Task item: The answer must consist of every line below that holds the word "text".

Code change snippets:
[Start of section]

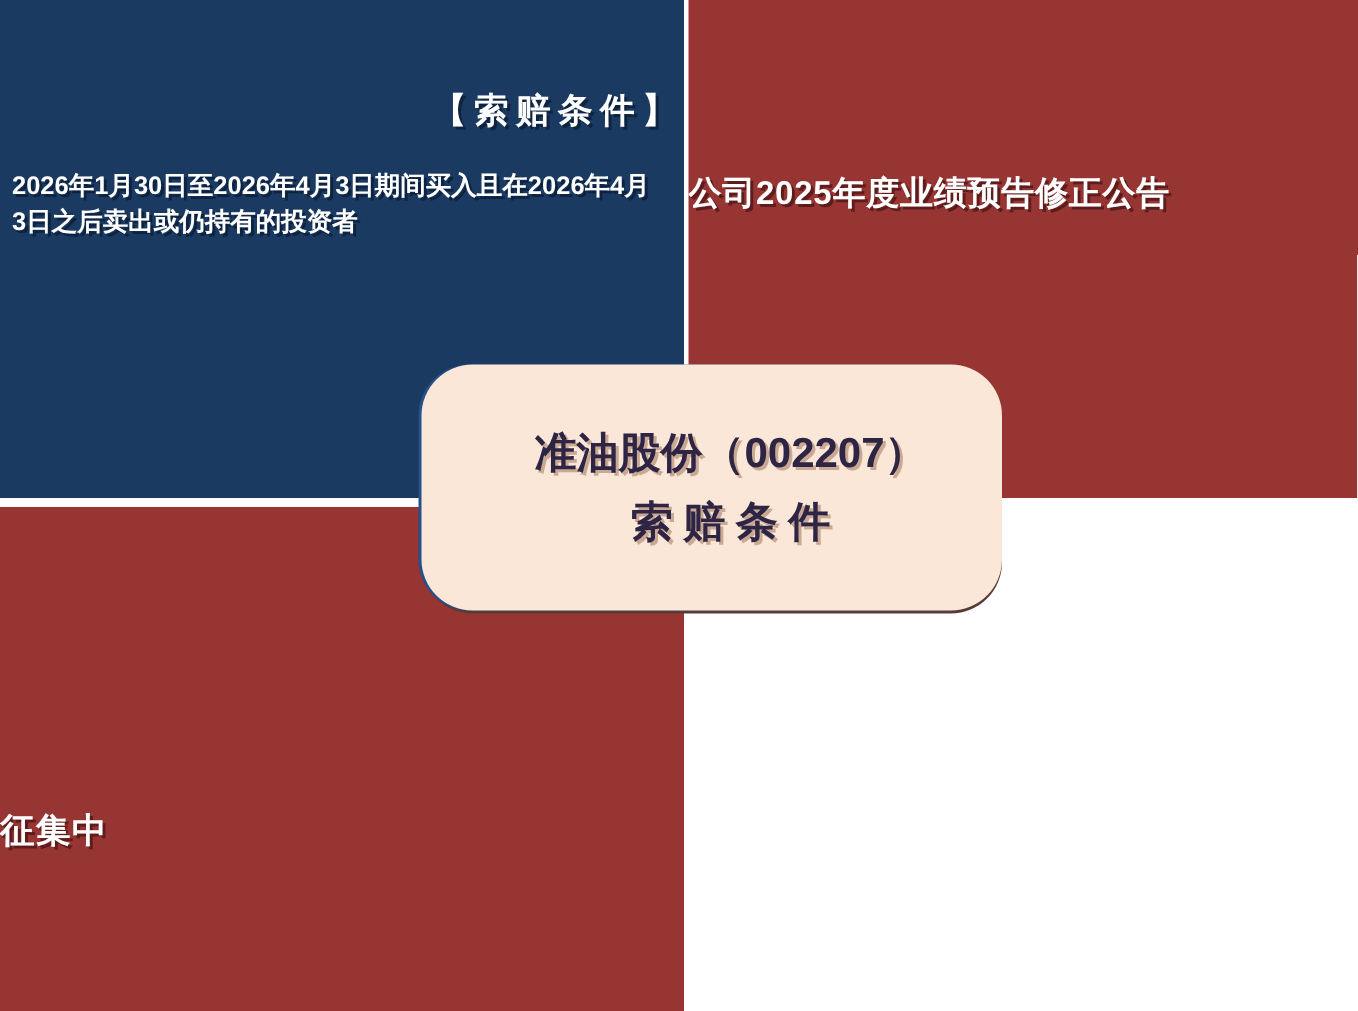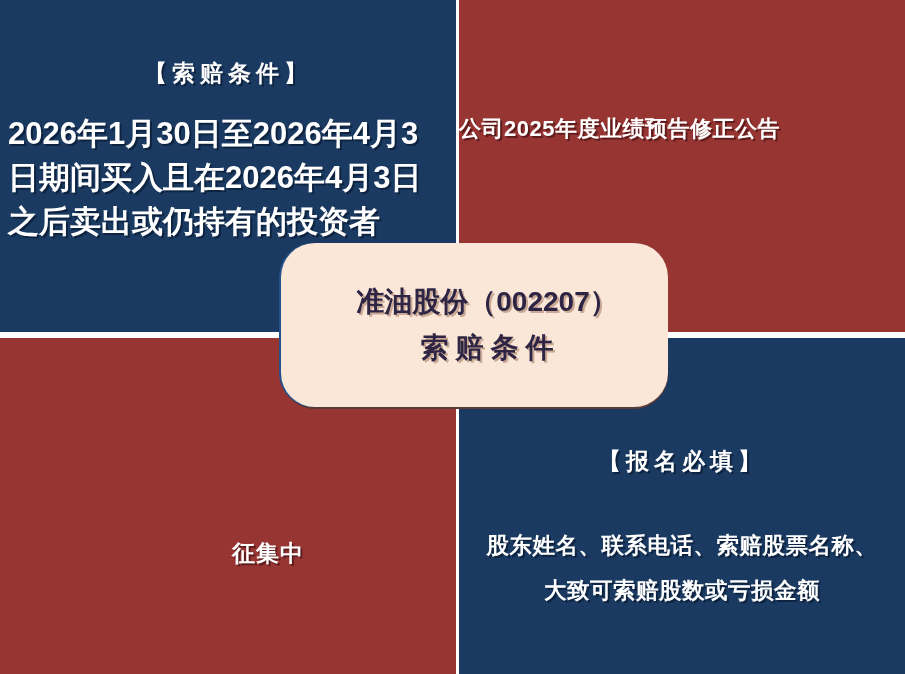--- a/index.html
+++ b/index.html
@@ -45,7 +45,7 @@
   .sh-navy  { text-shadow: 2px 2px 0 #0d2340; }
   .sh-red   { text-shadow: 2px 2px 0 #5e1d1c; }
 
-  .quad-tl .quad-heading { top: 58px; }
+  .quad-tl .quad-heading { top: 58px; text-align: right; }
   .quad-tr .quad-heading { top: 55px; }
   .quad-bl .quad-heading { top: 110px; }
   .quad-br .quad-heading { top: 108px; }

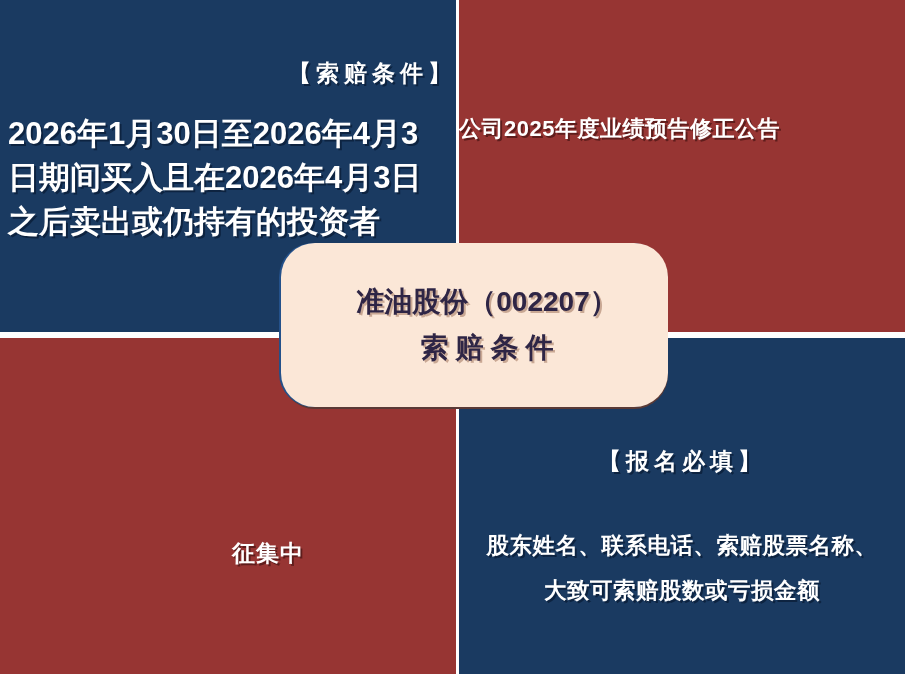--- a/index.html
+++ b/index.html
@@ -64,7 +64,7 @@
     left: 8px;
     top: 112px;
     width: 432px;
-    font-size: 31px;
+    font-size: 17px;
     text-align: left;
     letter-spacing: 0px;
   }

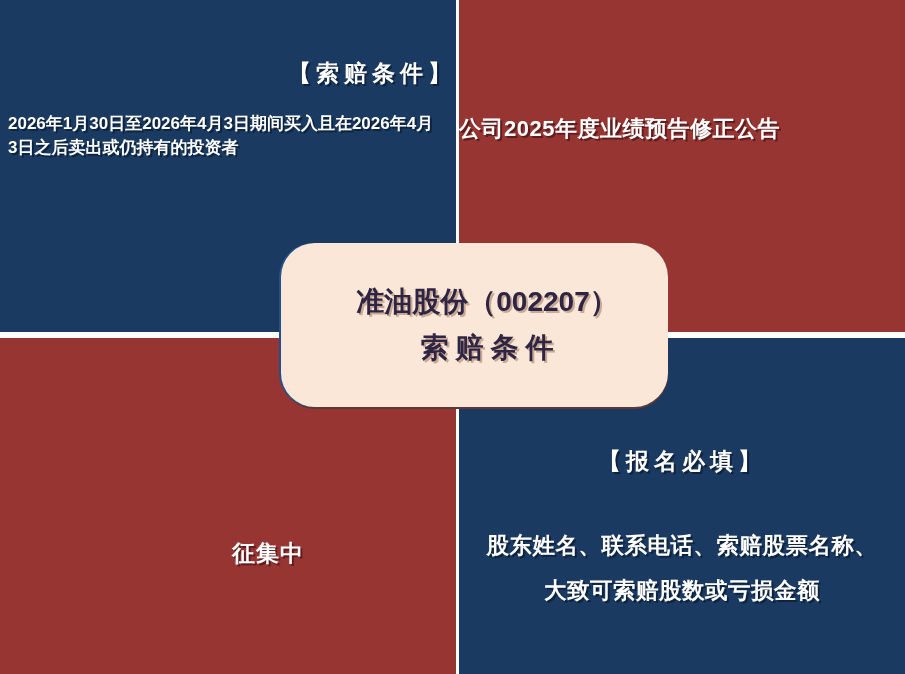--- a/index.html
+++ b/index.html
@@ -147,13 +147,6 @@
     <div class="quad-body tb-red body-bl">征集中</div>
   </div>
 
-  <div class="quad quad-br">
-    <div class="quad-heading sh-navy">【报名必填】</div>
-    <div class="quad-body tb-navy body-br">
-      <div>股东姓名、联系电话、索赔股票名称、</div>
-      <div>大致可索赔股数或亏损金额</div>
-    </div>
-  </div>
 
   <div class="center-badge">
     <div class="badge-line badge-line-1">准油股份（002207）</div>

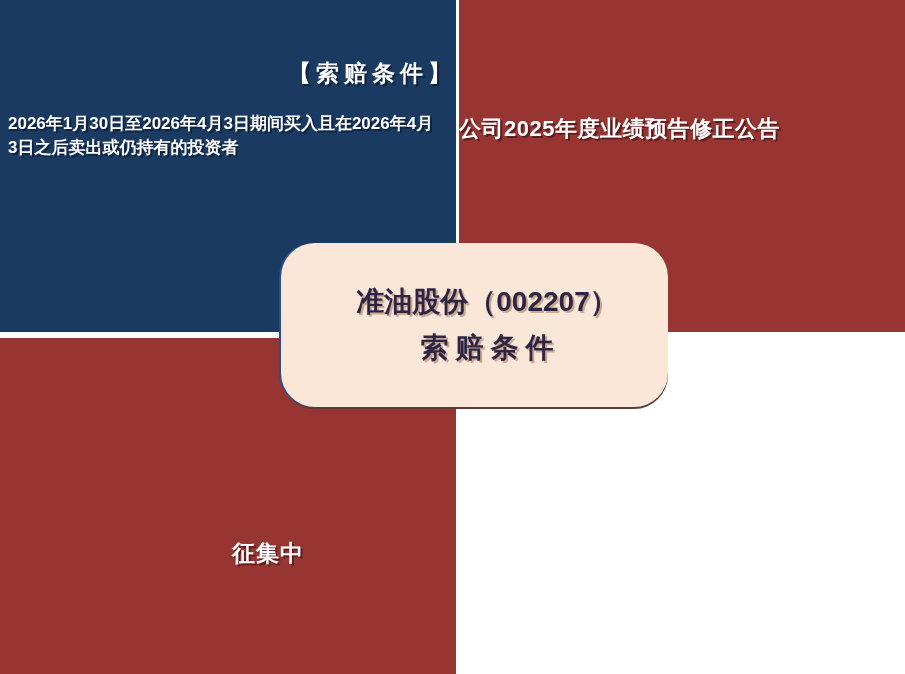--- a/index.html
+++ b/index.html
@@ -81,9 +81,8 @@
     top: 199px;
     width: 100%;
     font-size: 23px;
-    text-align: center;
+    text-align: left;
     letter-spacing: 1px;
-    padding-left: 40px;
   }
   .body-br {
     left: 0;

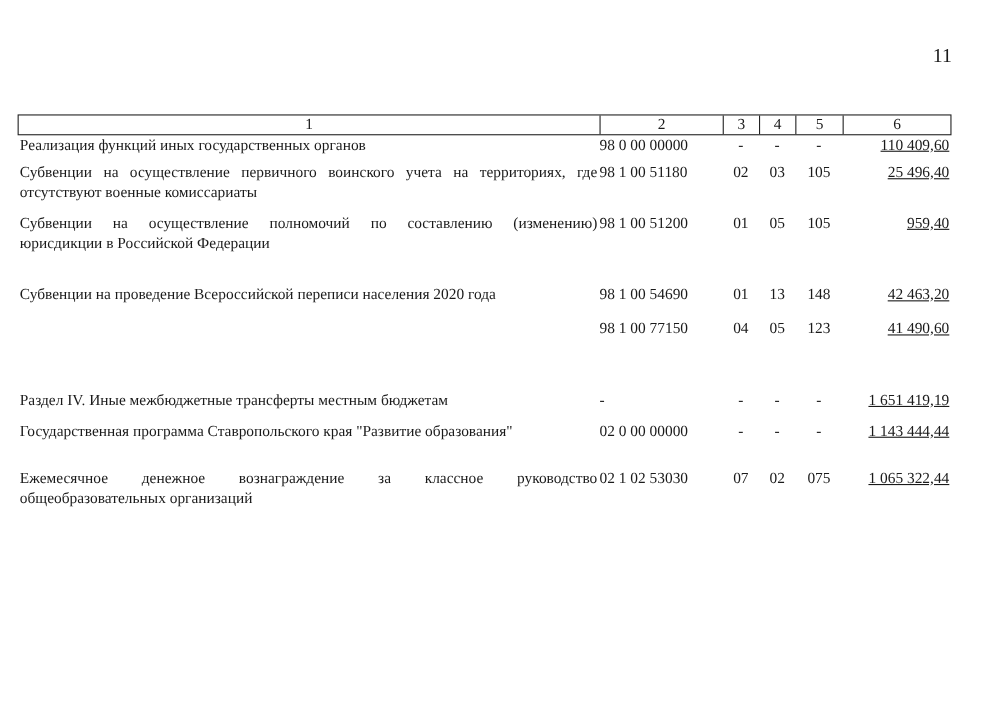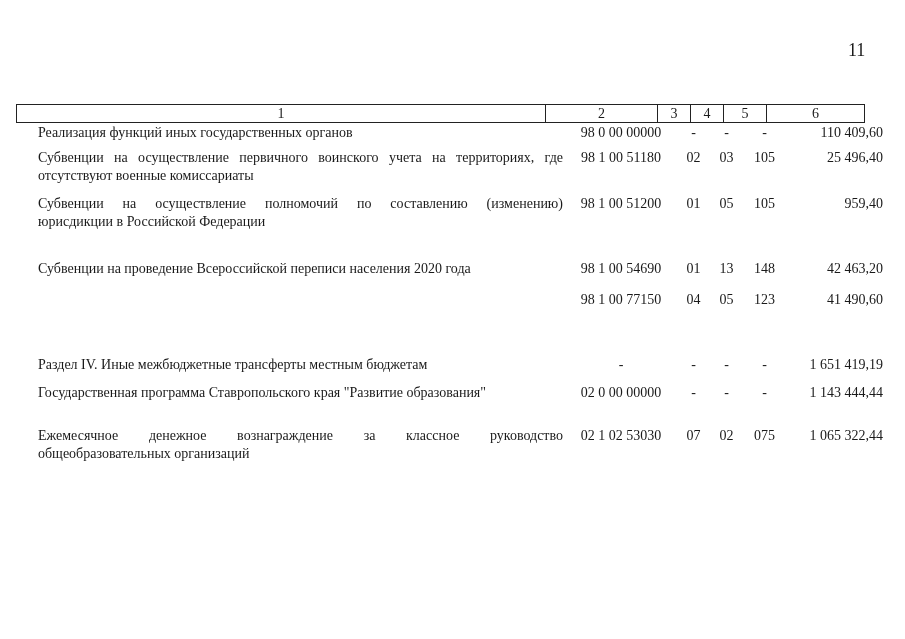--- a/index.html
+++ b/index.html
@@ -56,7 +56,6 @@
     .cell {
       position: absolute;
       top: 0;
-      margin-left: 20px;
     }
     .c-name {
       left: 18px;

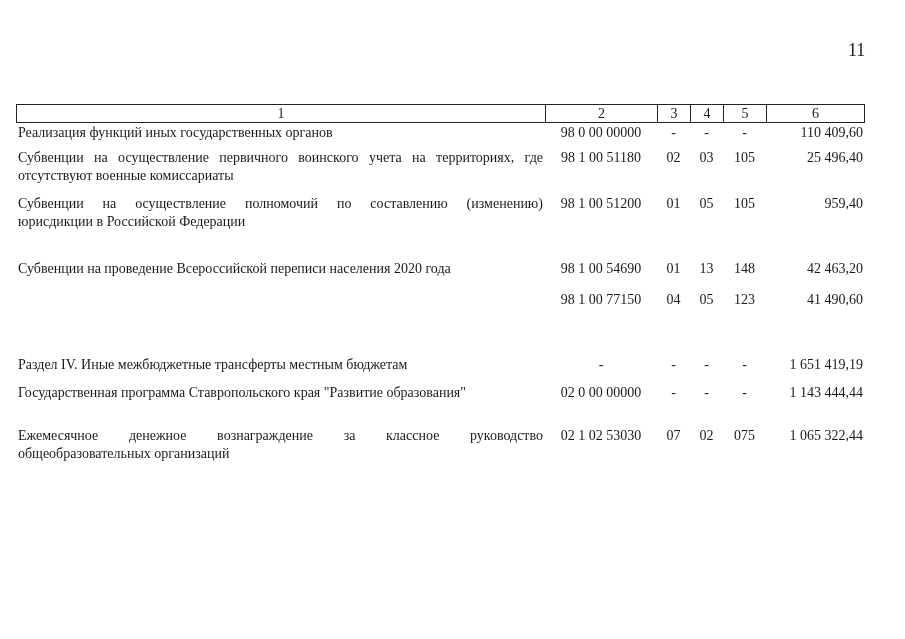--- a/index.html
+++ b/index.html
@@ -65,7 +65,7 @@
     .c-code {
       left: 545px;
       width: 112px;
-      text-align: center;
+      text-align: left;
     }
     .c-rz {
       left: 657px;

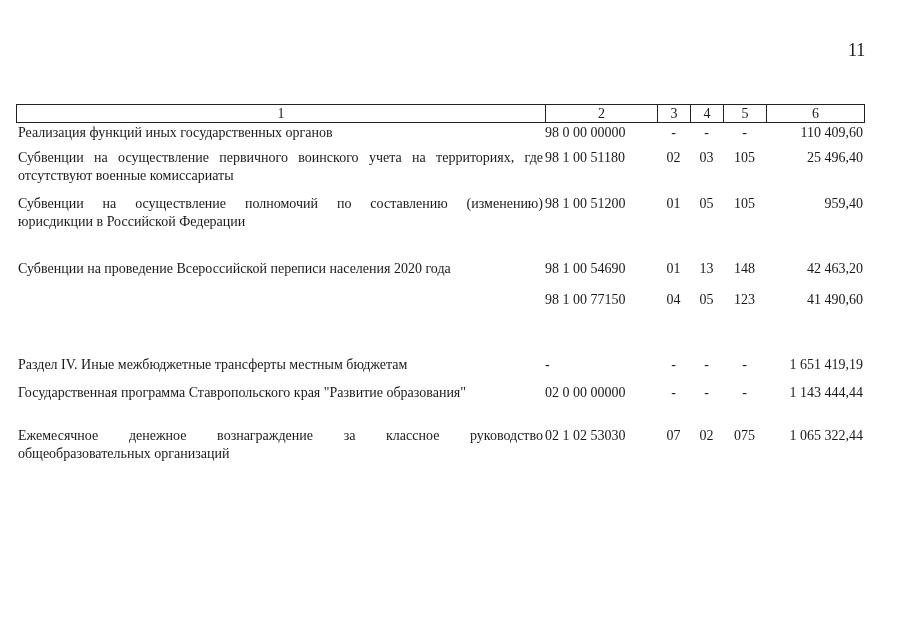--- a/index.html
+++ b/index.html
@@ -86,6 +86,7 @@
       left: 766px;
       width: 97px;
       text-align: right;
+      text-decoration: underline;
     }
     .jline {
       display: block;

[End of section]

Exercise response:
   .sh-navy  { text-shadow: 2px 2px 0 #0d2340; }
   .sh-red   { text-shadow: 2px 2px 0 #5e1d1c; }
+  .quad-tl .quad-heading { top: 58px; text-align: right; }
     text-align: left;
-    text-align: center;
+    text-align: left;
-      text-align: center;
+      text-align: left;
       text-align: right;
+      text-decoration: underline;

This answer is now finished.